I gave it some serious thought too... for now I am just going to leave mine OEM.


----------



## jcw122 (Dec 31, 2009)

This may be a bit of noobie ideas here...but has anyone tried using a lower amperage charger? I found a charger that will charge at the same voltage, but at 300mah instead of 500mah. Could this potentially give me a slight increase in the amount of juice in the battery, resulting in greater run times?


P.S. Kramer got any beamshots of afterwards?


----------



## Mjolnir (Dec 31, 2009)

Kramer I think you might have slightly misunderstood me. I was talking about Lithium phosphate cells (or lithium iron phosphate, or LiFePO4), which have a nominal voltage of around 3.3 volts, which would give a total voltage of a little over 13 volts. I think you thought that I meant lithium polymer (or LiPo), which is a different chemistry with a higher voltage.

Either way, a different charging system would have to be used, like a balancing hobby charger.

Actually, Batteryspace has some "12.8V" LiFePO4 packs of varying sizes; perhaps one of them would fit:
http://www.batteryspace.com/128vlifepo4batterypacks.aspx


----------



## KarstGhost (Dec 31, 2009)

Mine also goes straight to orange. It goes back to green very quickly once I start charging it though. Maybe they just aren't charging completely but the indicator says it is. I haven't tried a car charger yet. 
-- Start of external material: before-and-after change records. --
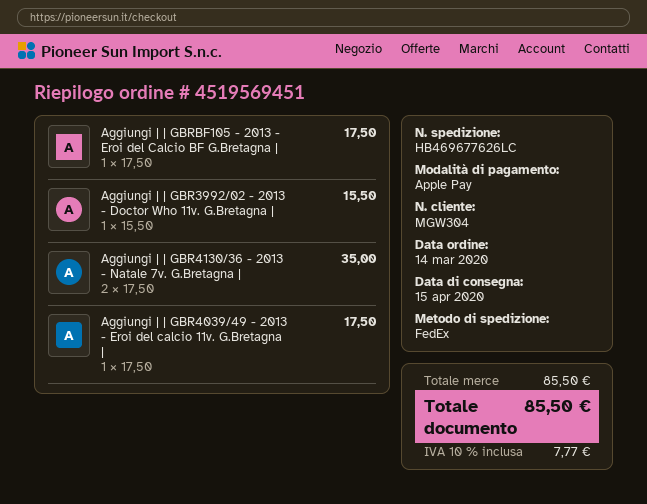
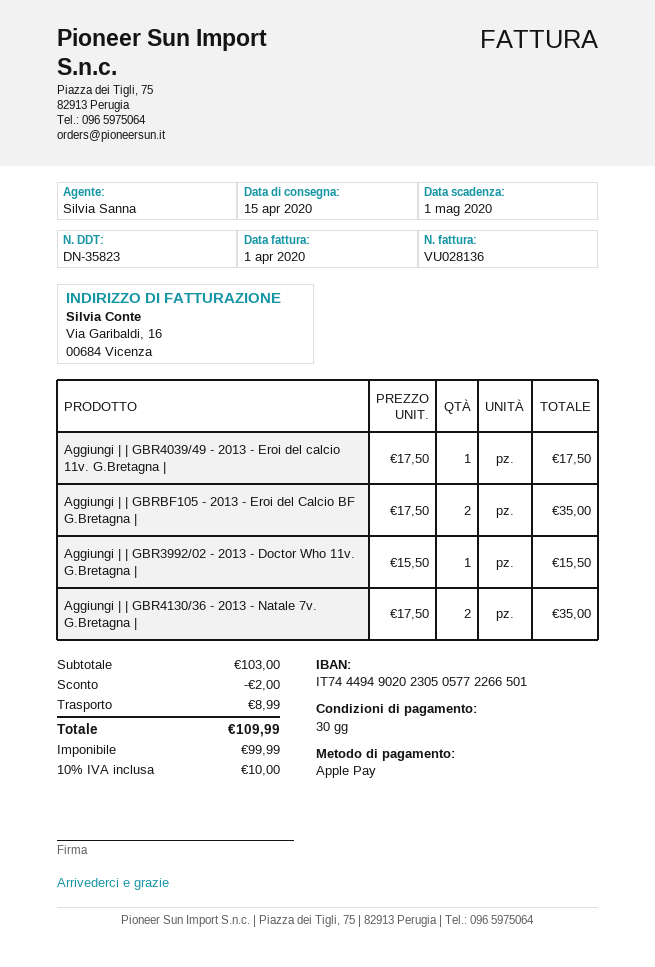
Aggiungi | | GBRBF105 - 2013 - Eroi del Calcio BF G.Bretagna |: 1 x 17.50 = 17.50 -> 2 x 17.50 = 35.00
subtotal: 85.50 -> 103.00
discount: none -> 2.00
shipping: none -> 8.99
tax: 10% = 7.77 -> 10% = 10.00
total: 85.50 -> 109.99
Is it a bad idea to leave it charging once it turns green? If I left it charging overnight would it hurt the battery? I know the manual says not to exceed 8 or 9 hours if I recall correctly. :thinking:


----------



## jcw122 (Jan 1, 2010)

KarstGhost said:


> Mine also goes straight to orange. It goes back to green very quickly once I start charging it though. Maybe they just aren't charging completely but the indicator says it is. I haven't tried a car charger yet.
> 
> Is it a bad idea to leave it charging once it turns green? If I left it charging overnight would it hurt the battery? I know the manual says not to exceed 8 or 9 hours if I recall correctly. :thinking:



From what I read in the big threads about it...people tested it and it cuts off the charging after reaching a certain voltage...so your OK to leave it sitting in the charger. SUCH a nice feature!


----------



## BVH (Jan 1, 2010)

IIRC, a couple of us got different results. Mine stopped charging and someone elses did not. I'd say it's ok if you forget and leave it plugged in for a while but I would not make a habit of doing so.


----------



## Bluemaxpilot (Jan 1, 2010)

Maybe some of you guys can tell whats wrong with my light?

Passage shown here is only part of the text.